Fingerprints, iris scans – in the movies they’re super secure. So secure that fictional crooks will kidnap or maim biometric “key holders” for the use of their fingerprint or eye. Ah, yes, if it’s in a Bond movie or it gives Jason Bourne pause, it must be the top tier of security. Right?
Wrong. It turns out that a simple photograph can reveal everything necessary for hackers to reverse engineer a digital iris template. They can do that for fingerprints too (aside from the fact that print scanners have been known to mistake one person’s prints for another). Users like to think that login credentials are secure. They rest in the knowledge that 128-bit security has them covered.
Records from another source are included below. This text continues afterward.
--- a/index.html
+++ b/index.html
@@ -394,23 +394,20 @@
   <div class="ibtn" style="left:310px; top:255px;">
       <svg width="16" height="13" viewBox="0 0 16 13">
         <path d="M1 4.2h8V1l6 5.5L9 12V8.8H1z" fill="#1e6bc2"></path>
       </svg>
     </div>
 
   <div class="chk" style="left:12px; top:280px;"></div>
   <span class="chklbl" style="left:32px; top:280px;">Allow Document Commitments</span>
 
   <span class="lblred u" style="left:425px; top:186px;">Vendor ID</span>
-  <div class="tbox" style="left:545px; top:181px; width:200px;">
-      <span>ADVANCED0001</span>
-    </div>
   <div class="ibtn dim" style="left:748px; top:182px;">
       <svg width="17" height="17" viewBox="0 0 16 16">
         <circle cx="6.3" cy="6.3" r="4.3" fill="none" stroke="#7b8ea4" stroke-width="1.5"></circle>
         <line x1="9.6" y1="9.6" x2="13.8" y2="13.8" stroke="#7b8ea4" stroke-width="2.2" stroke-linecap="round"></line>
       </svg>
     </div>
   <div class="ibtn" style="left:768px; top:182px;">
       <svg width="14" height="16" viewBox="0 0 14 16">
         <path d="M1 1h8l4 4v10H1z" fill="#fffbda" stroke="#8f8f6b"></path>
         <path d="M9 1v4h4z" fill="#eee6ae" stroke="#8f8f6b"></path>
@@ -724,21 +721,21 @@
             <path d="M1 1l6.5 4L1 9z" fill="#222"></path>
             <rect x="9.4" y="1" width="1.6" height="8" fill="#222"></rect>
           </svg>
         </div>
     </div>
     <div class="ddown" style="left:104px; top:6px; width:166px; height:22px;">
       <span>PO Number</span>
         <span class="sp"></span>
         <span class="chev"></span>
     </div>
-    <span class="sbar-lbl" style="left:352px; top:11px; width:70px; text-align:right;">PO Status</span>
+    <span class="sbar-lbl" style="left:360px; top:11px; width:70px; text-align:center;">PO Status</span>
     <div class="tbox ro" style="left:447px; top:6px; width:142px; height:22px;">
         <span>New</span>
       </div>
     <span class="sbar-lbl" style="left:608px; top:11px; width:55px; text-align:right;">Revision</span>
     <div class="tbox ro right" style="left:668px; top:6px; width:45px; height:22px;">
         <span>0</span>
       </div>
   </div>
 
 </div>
That the cute little padlock icon in the corner of the screen means everything is locked up tight. They especially like passive systems – those they don’t have to think about or take any extra steps to use. Of course, that’s just one more reason biometrics aren’t the first choice of users. It’s cumbersome to fiddle with biometric readers. And as we learned this week, biometrics are less secure than we thought.
On the other hand, an image password combined with SafeLogin’s triangulation is both user-friendly and anticipates where hackers are headed. There are no extra steps, data streams are delivered separately, and the user experiences a login that even Bond’s gadget-guy Q wouldn’t be able to hack. Not only that, but we’ve made it nearly impossible for users to accidentally share their passwords, thereby protecting them from themselves. We’ve got your users covered, whether it’s Gran or tech natives.